Given some input and predicting an output, formally we should use the Seq2Seq model. It is actually not a big problem to use Seq2Seq directly, but the standard Seq2Seq is generally used for input and output with a relatively fixed form. For example, the length of the input text should be concentrated within a certain range and should not change too much. However, considering multiple rounds of dialogue, theoretically In fact, we don't know how many rounds of dialogue there are before, so in principle, the length of the input text is unlimited. With Seq2Seq, there is also the problem of low training efficiency, that is, we can only train one reply per round of dialogue. If there are n sentences of replies in a multi-round dialogue, then it must be split into n samples for training.

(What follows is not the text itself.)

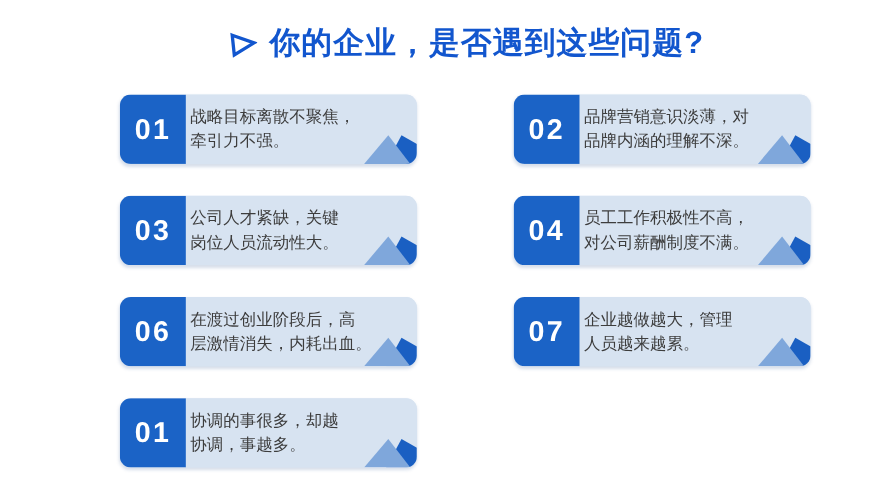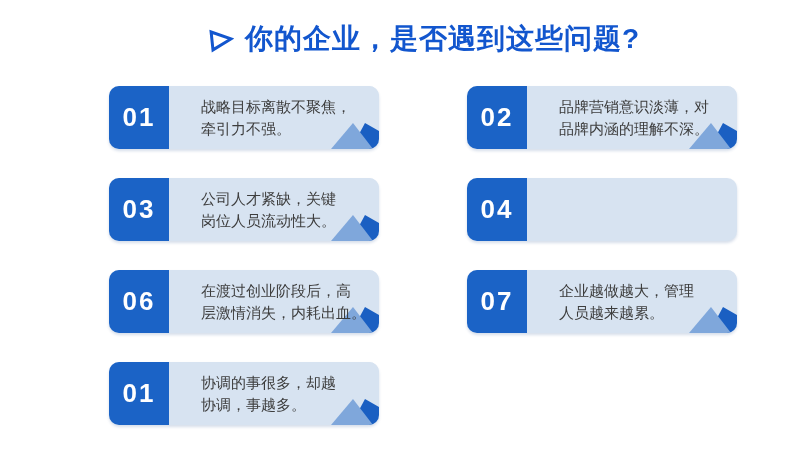"战略目标离散不聚焦，" .card-body { padding-left: 32px -> 4px }
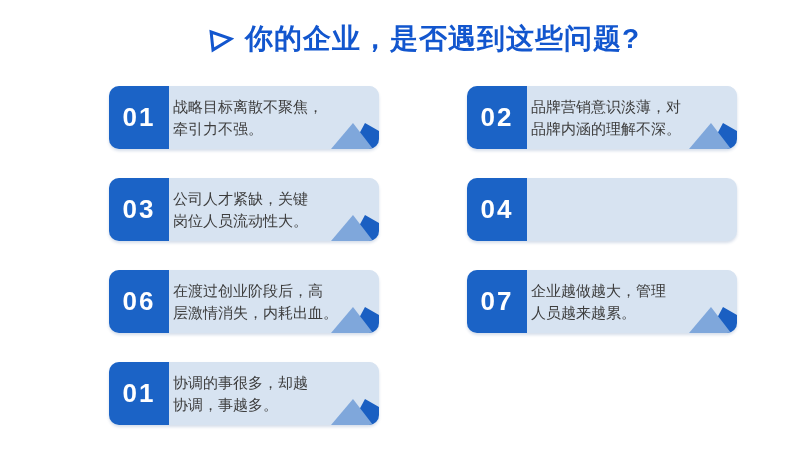"员工工作积极性不高，" div.card-body { html: none -> <div> <div>员工工作积极性不高，</div> <div>对公司薪酬制度不满。</div> <svg> <polygon></polygon> <polygon></polygon> </svg> </div> }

Therefore, we need a model whose length can be changed quite freely and can predict the entire multi-round dialogue at the same time. A more appropriate choice to achieve this requirement is a one-way language model (LM, GPT). The method is as follows:
As shown in the figure, we choose the current mainstream Transformer model, according to the conventional input format of BERT, splicing each dialogue with [SEP], and then train a one-way language model from left to right. In order to distinguish different speaking roles, we use different Segment Ids to distinguish different speakers. In addition, considering that both BERT and GPT use absolute position encoding, there is an upper limit to the length of text that can be processed, and the number of dialogue rounds is theoretically unlimited, so here we use NEZHA of relative position encoding as the basic structure, and use NEZHA's pre-trained weights are used as the initialization weights of the model.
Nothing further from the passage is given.